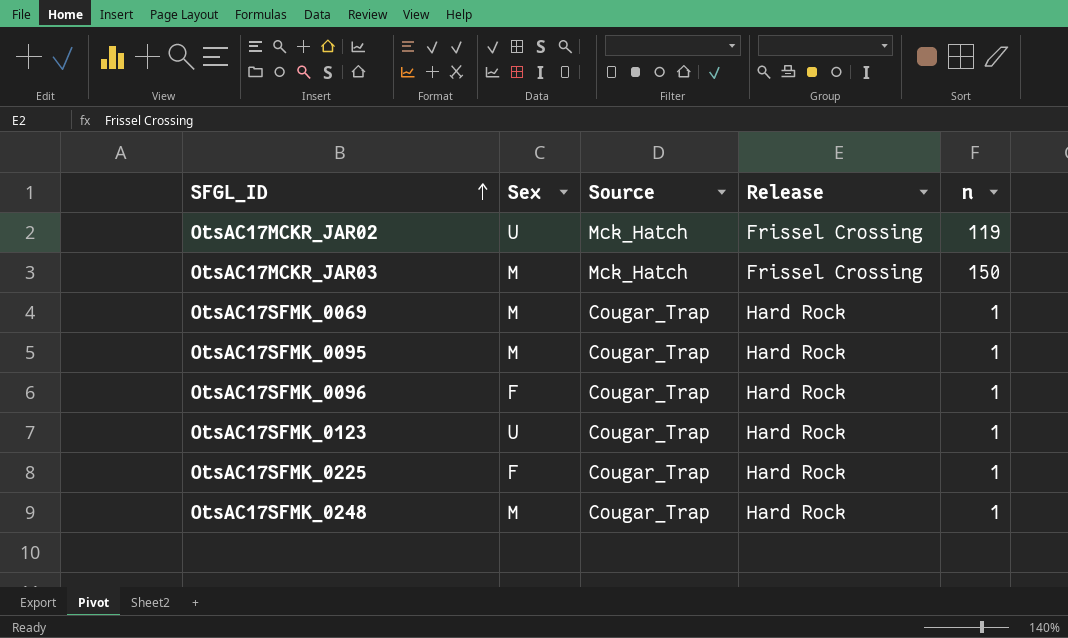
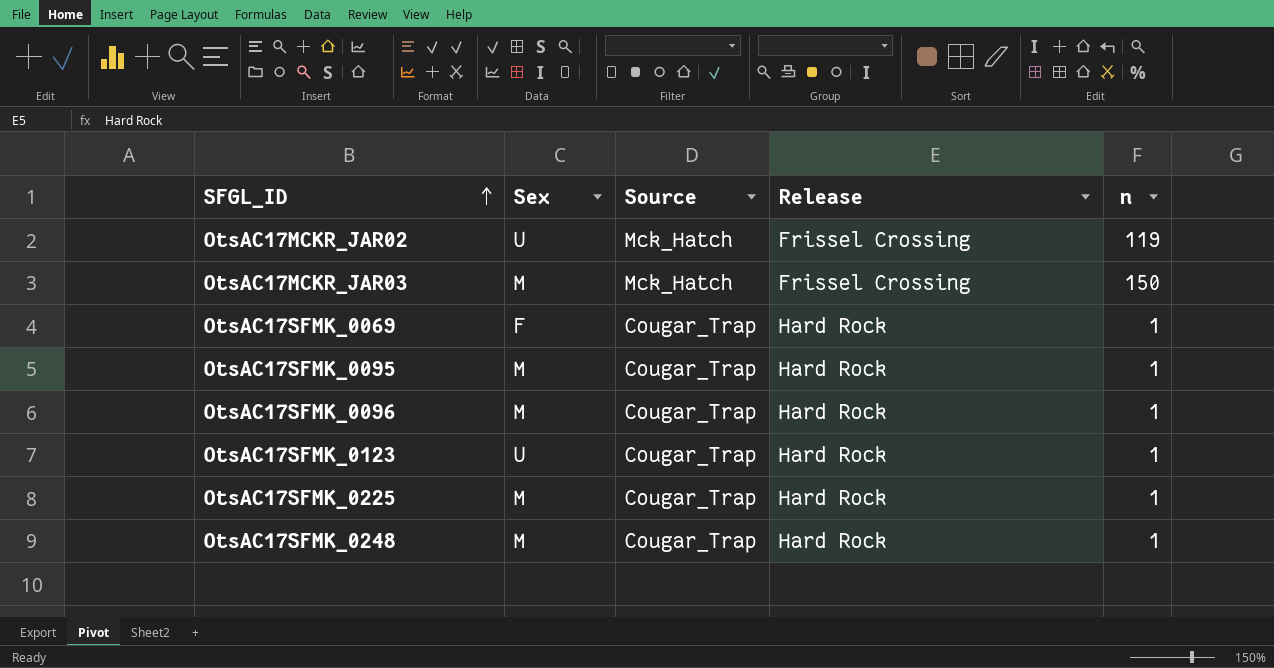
OtsAC17SFMK_0069 | Sex: M -> F
OtsAC17SFMK_0096 | Sex: F -> M
OtsAC17SFMK_0225 | Sex: F -> M

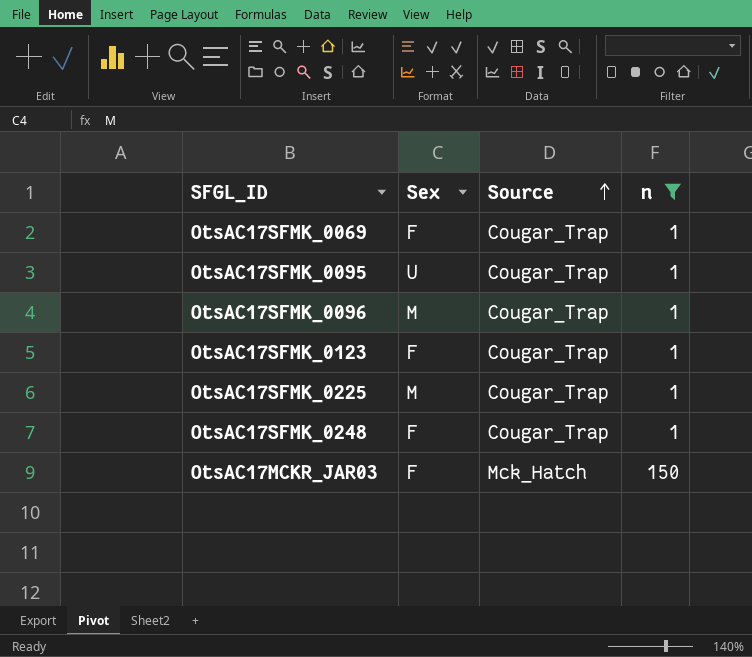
filter: none -> n != 119
row order: SFGL_ID ascending -> Source ascending
column Release | position: 4 -> none
OtsAC17SFMK_0095 | Sex: M -> U
OtsAC17SFMK_0123 | Sex: U -> F
OtsAC17SFMK_0248 | Sex: M -> F
OtsAC17MCKR_JAR03 | Sex: M -> F

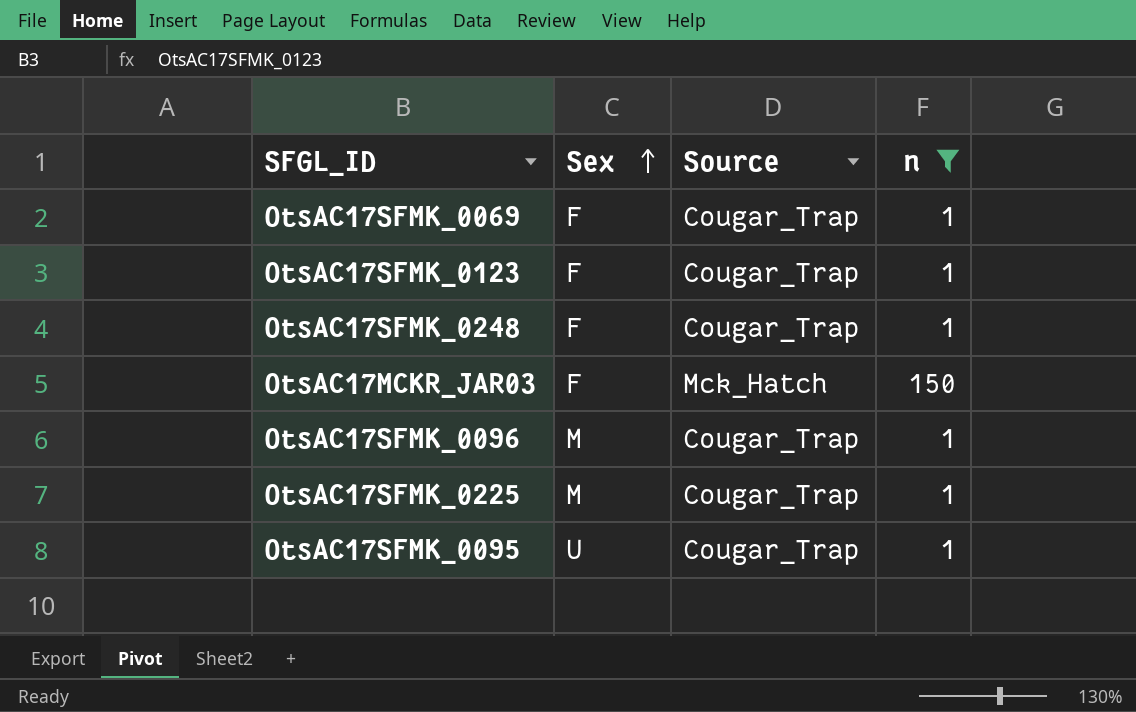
row order: Source ascending -> Sex ascending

## Exercise aim
What is needed is a verbatim copy of the lines running from the one with "filter: none -> n != 119" through the last line of the listing above, excluding any pictures.

## Final answer
filter: none -> n != 119
row order: SFGL_ID ascending -> Source ascending
column Release | position: 4 -> none
OtsAC17SFMK_0095 | Sex: M -> U
OtsAC17SFMK_0123 | Sex: U -> F
OtsAC17SFMK_0248 | Sex: M -> F
OtsAC17MCKR_JAR03 | Sex: M -> F

row order: Source ascending -> Sex ascending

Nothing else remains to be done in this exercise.